Data excerpts:
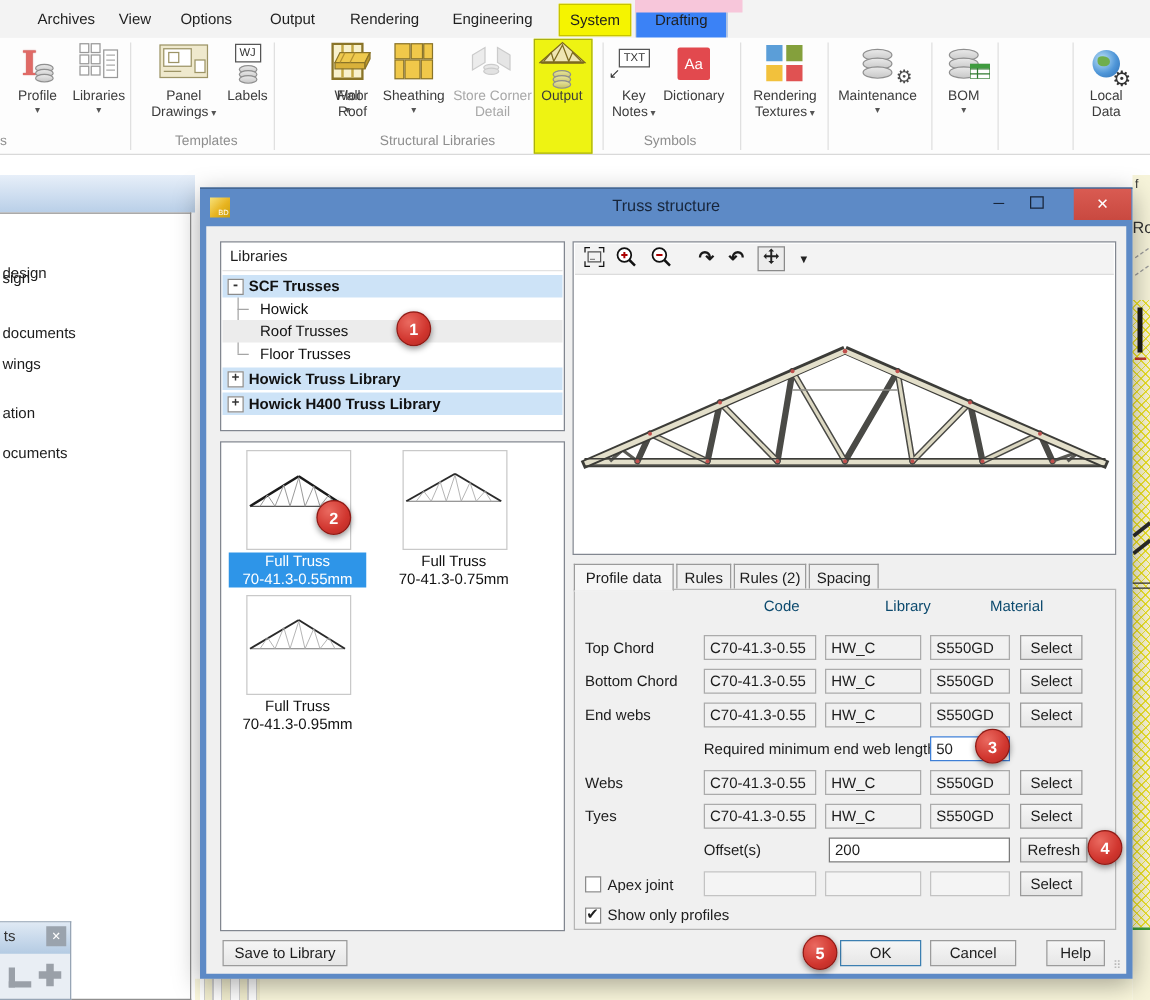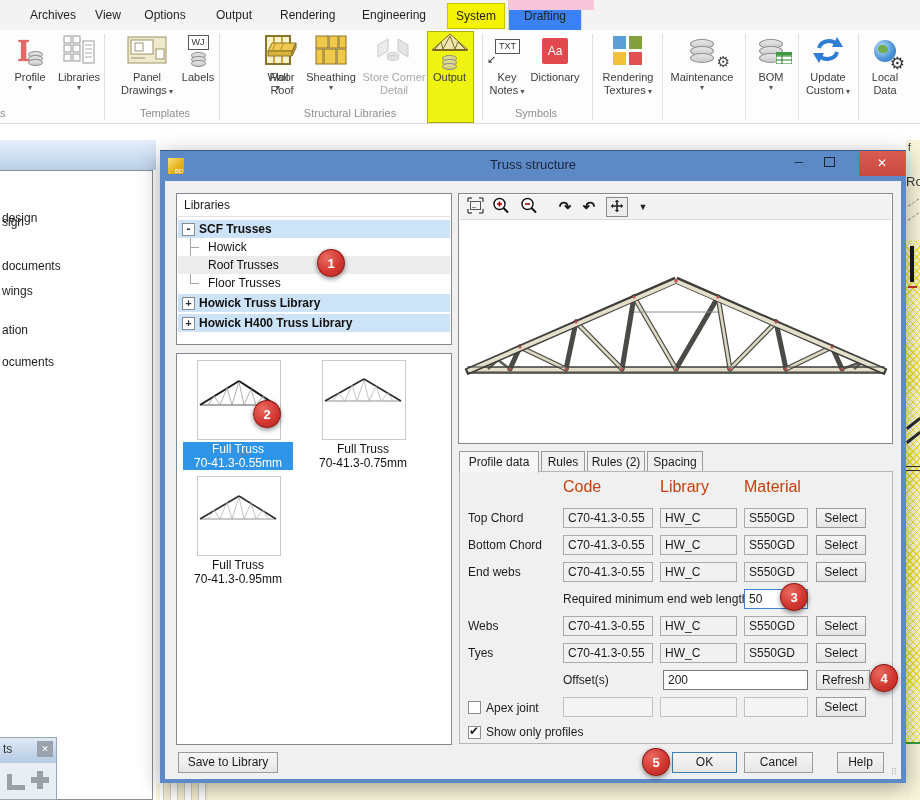--- a/index.html
+++ b/index.html
@@ -80,21 +80,21 @@
   #pv-toolbar{position:absolute;left:1px;top:1px;right:1px;height:24px;background:#f3f3f3;border-bottom:1px solid #dcdcdc;}
   .pvb{position:absolute;top:2px;width:22px;height:20px;text-align:center;line-height:20px;}
   .rot{font-size:15px;font-weight:bold;color:#1a1a1a;line-height:19px;}
   #pv-pan{border:1px solid #8a8a8a;background:#ececec;width:20px;height:18px;}
   .pvdrop{font-size:9px;color:#222;}
   .pvdrop::after{content:"▼";}
   
   .tab{position:absolute;top:270px;height:20px;line-height:20px;font-size:12px;color:#1c1c1c;text-align:center;border:1px solid #9a9a9a;border-bottom:none;background:#f0f0f0;box-sizing:border-box;}
   .tab.active{background:#f6f6f6;height:22px;top:270px;z-index:3;border-bottom:1px solid #f0f0f0;}
   #groupbox{position:absolute;left:294px;top:290px;width:434px;height:273px;border:1px solid #b6b6b6;background:#f0f0f0;box-sizing:border-box;}
-  .colhead{position:absolute;top:297px;font-size:16px;color:#c2410c;}
+  .colhead{position:absolute;top:297px;font-size:12px;color:#0c4a6e;margin-left:48px;}
   .rowlab{position:absolute;font-size:12px;color:#1c1c1c;line-height:20px;}
   .field{position:absolute;height:20px;box-sizing:border-box;border:1px solid #ababab;background:#f1f1f1;font-size:12px;line-height:18px;padding-left:4px;color:#1c1c1c;}
   .field.edit{background:#fff;border-color:#7a7a7a;}
   .field.focus{border:1px solid #3e7fd6;background:#fff;}
   .field.empty{background:#f4f4f4;border-color:#c3c3c3;}
   .btn{position:absolute;height:20px;box-sizing:border-box;border:1px solid #9b9b9b;background:linear-gradient(#f6f6f6,#e6e6e6);font-size:12px;text-align:center;line-height:18px;color:#1c1c1c;}
   .btn.def{border:1px solid #3c7fb1;}
   .cb{position:absolute;width:13px;height:13px;border:1px solid #8c8c8c;background:#fff;box-sizing:border-box;}
   .cb.checked::after{content:"✔";position:absolute;left:0px;top:-3px;font-size:12px;color:#222;}
   .cblab{position:absolute;font-size:12px;color:#1c1c1c;}
@@ -342,34 +342,20 @@
               <line x1="0" y1="8" x2="16" y2="8" stroke="#2f7a2f"></line>
               <line x1="6" y1="0" x2="6" y2="12" stroke="#2f7a2f"></line>
               <rect x="0" y="0" width="16" height="3.5" fill="#3f9b3f"></rect>
             </svg>
         </span>
         </div>
       <span>BOM</span>
       <span class="arr"></span>
     </div>
 
-    <div class="rbtn" style="left:800px;width:56px;">
-      <div class="ric">
-          <span>
-        <svg width="30" height="30" viewBox="0 0 30 30">
-              <path d="M6 13 A10 9 0 0 1 24 10" fill="none" stroke="#2f7ed6" stroke-width="4"></path>
-              <polygon points="24,2 30,12 19,12" fill="#2f7ed6"></polygon>
-              <path d="M24 17 A10 9 0 0 1 6 20" fill="none" stroke="#2f7ed6" stroke-width="4"></path>
-              <polygon points="6,28 0,18 11,18" fill="#2f7ed6"></polygon>
-            </svg>
-      </span>
-        </div>
-      <span>Update</span><br>
-      <span><span>Custom</span><span class="arr-in"></span></span>
-    </div>
 
     <div class="rbtn" style="left:862px;width:46px;">
       <div class="ric" style="position:relative;">
           <span class="globe"></span>
           <span class="gear" style="right:3px;bottom:-2px;font-size:17px;color:#333;">⚙</span>
         </div>
       <span>Local</span><br>
       <span>Data</span>
     </div>
 

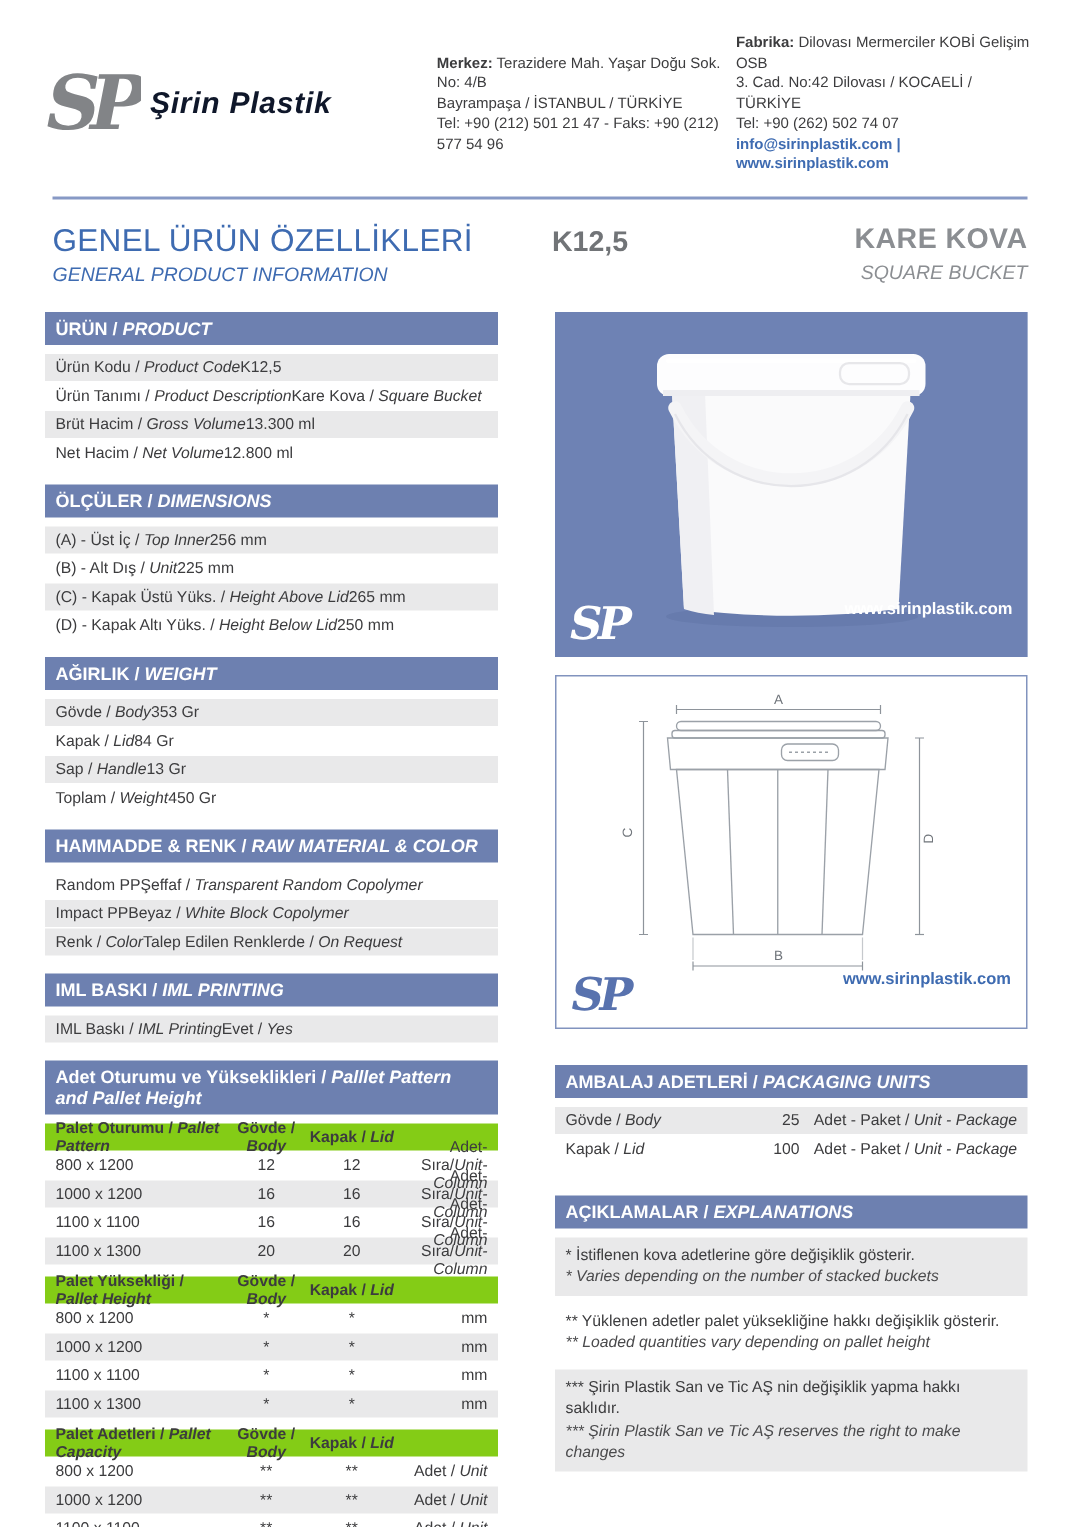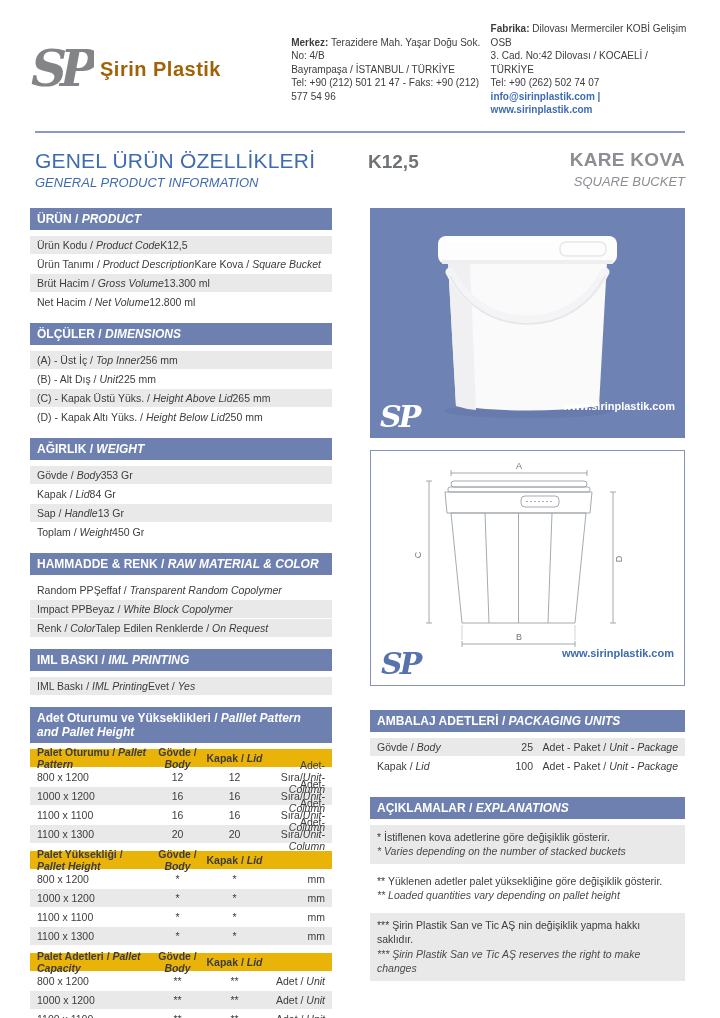--- a/index.html
+++ b/index.html
@@ -5,21 +5,21 @@
   * { box-sizing: border-box; margin: 0; padding: 0; }
   html, body { width: 720px; height: 1018px; background: #ffffff; overflow: hidden; }
   body { font-family: "Liberation Sans", sans-serif; color: #3c3c3e; }
   i { font-style: italic; }
   .page { padding: 22px 30px 0 30px; }
 
   
   .top { display: flex; align-items: center; }
   .logo-wrap { display: flex; align-items: center; width: 262px; }
   .logo-mono { width: 64px; height: 58px; }
-  .logo-name { font-size: 20px; font-weight: bold; color: #a16207; margin-left: 6px; letter-spacing: .5px; }
+  .logo-name { font-size: 20px; font-weight: bold; font-style: italic; color: #0f172a; margin-left: 6px; letter-spacing: .5px; }
   .addr { font-size: 10px; line-height: 13.5px; color: #3c3c3e; }
   .addr.merkez { width: 198px; }
   .addr.fabrika { width: 200px; margin-left: 2px; }
   .addr b { font-weight: bold; }
   .addr .link { color: #3e6bb1; font-weight: bold; }
   .rule { border: none; border-top: 2px solid #8799c5; margin: 14px 5px 0 5px; }
 
   
   .titles { display: flex; margin: 16px 5px 0 5px; }
   .t-left { width: 333px; }
@@ -39,21 +39,21 @@
   .sec { margin-bottom: 12px; }
   .sec-h { background: #6d80b0; color: #fff; font-size: 12px; font-weight: bold; padding: 4px 7px 4px 7px; margin-bottom: 6px; }
   .sec-h i { font-weight: bold; }
   .row { display: flex; justify-content: flex-start; align-items: center; height: 18px; padding: 0 7px; font-size: 10.5px; margin-bottom: 1px; }
   .row.g { background: #e9e9ea; }
   .row .val { text-align: right; }
 
   
   .pt { margin-bottom: 8px; }
   .pt-row { display: flex; align-items: center; height: 18px; padding: 0 7px; font-size: 10.5px; margin-bottom: 1px; }
-  .pt-row.head { background: #eab308; font-weight: bold; }
+  .pt-row.head { background: #84cc16; font-weight: bold; }
   .pt-row.g { background: #e9e9ea; }
   .pt-size { width: 112px; }
   .pt-num { width: 57px; text-align: center; }
   .pt-unit { flex: 1; text-align: right; }
 
   
   .photo-card { position: relative; width: 315px; height: 230px; background: #6e82b4; margin-bottom: 12px; }
   .draw-card { position: relative; width: 315px; height: 236px; background: #ffffff; border: 1px solid #8193be; margin-bottom: 24px; }
   .card-logo { position: absolute; left: 10px; bottom: 4px; font-family: "DejaVu Serif", serif; font-style: italic; font-weight: bold; font-size: 30px; letter-spacing: -3px; }
   .photo-card .card-logo { color: #ffffff; }
@@ -377,21 +377,21 @@
         </div>
       </div>
 
       <div class="sec" style="margin-top:22px;">
         <div class="sec-h"><span>AÇIKLAMALAR / </span><i>EXPLANATIONS</i></div>
         <div class="note g">
           <div class="tr">* İstiflenen kova adetlerine göre değişiklik gösterir.</div>
           <div class="en">* Varies depending on the number of stacked buckets</div>
         </div>
         <div class="note">
-          <div class="tr">** Yüklenen adetler palet yüksekliğine göre değişiklik gösterir.</div>
+          <div class="tr">** Yüklenen adetler palet yüksekliğine hakkı değişiklik gösterir.</div>
           <div class="en">** Loaded quantities vary depending on pallet height</div>
         </div>
         <div class="note g">
           <div class="tr">*** Şirin Plastik San ve Tic AŞ nin değişiklik yapma hakkı saklıdır.</div>
           <div class="en">*** Şirin Plastik San ve Tic AŞ reserves the right to make changes</div>
         </div>
       </div>
 
     </div>
   </div>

Exercise details: Using the listing above, show each line holding the string "Plastik".

Exercise output:
           <div class="tr">*** Şirin Plastik San ve Tic AŞ nin değişiklik yapma hakkı saklıdır.</div>
           <div class="en">*** Şirin Plastik San ve Tic AŞ reserves the right to make changes</div>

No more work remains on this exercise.